In this problem, a rooted tree is a **directed** graph such that, there is exactly one node (the root) for which all other nodes are descendants of this node, plus every node has exactly one parent, except for the root node which has no parents.

The given input is a directed graph that started as a rooted tree with N nodes (with distinct values 1, 2, …, N), with one additional directed edge added. The added edge has two different vertices chosen from 1 to N, and was not an edge that already existed.
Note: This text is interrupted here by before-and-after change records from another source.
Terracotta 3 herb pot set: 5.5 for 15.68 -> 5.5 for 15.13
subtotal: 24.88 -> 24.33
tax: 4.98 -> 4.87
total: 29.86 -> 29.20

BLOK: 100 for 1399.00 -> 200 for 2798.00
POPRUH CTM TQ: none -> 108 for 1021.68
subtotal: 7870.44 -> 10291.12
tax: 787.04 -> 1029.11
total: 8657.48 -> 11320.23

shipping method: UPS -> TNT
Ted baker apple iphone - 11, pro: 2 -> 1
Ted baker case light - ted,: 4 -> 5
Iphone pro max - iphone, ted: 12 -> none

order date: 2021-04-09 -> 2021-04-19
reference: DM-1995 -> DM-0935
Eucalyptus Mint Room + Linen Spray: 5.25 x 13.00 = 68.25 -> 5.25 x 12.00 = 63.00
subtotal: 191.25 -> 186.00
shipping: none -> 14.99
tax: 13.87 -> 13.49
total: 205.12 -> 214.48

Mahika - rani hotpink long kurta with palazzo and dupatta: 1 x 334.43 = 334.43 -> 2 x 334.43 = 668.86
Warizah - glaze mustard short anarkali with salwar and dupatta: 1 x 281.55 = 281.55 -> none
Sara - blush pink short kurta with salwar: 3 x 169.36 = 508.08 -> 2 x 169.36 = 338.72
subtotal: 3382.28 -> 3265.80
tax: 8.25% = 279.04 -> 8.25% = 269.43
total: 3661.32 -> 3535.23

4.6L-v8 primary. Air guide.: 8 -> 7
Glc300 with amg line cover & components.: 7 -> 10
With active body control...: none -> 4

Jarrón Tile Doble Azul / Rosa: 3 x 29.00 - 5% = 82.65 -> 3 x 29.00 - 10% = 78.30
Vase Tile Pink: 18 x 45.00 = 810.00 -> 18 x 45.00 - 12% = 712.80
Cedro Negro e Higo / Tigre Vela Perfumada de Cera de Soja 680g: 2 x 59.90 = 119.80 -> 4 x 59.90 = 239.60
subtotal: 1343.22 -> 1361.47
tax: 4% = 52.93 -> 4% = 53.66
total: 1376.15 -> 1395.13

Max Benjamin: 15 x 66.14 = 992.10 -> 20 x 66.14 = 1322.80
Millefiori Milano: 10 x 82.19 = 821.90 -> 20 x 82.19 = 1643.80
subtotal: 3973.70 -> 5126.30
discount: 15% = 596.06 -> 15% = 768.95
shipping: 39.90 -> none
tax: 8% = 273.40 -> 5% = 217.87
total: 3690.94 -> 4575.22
The resulting graph is given as a 2D-array of `edges`

. Each element of `edges`

is a pair `[u, v]`

that represents a **directed** edge connecting nodes `u`

and `v`

, where `u`

is a parent of child `v`

.

Return an edge that can be removed so that the resulting graph is a rooted tree of N nodes. If there are multiple answers, return the answer that occurs last in the given 2D-array.

**Example 1:**

**Input:** [[1,2], [1,3], [2,3]] **Output:** [2,3] **Explanation:** The given directed graph will be like this:

1

/ \

v v

2–>3

**Example 2:**

**Input:** [[1,2], [2,3], [3,4], [4,1], [1,5]] **Output:** [4,1] **Explanation:** The given directed graph will be like this:

5 <- 1 -> 2

^ |

| v

4 <- 3

**Note:**

The size of the input 2D-array will be between 3 and 1000.Every integer represented in the 2D-array will be between 1 and N, where N is the size of the input array.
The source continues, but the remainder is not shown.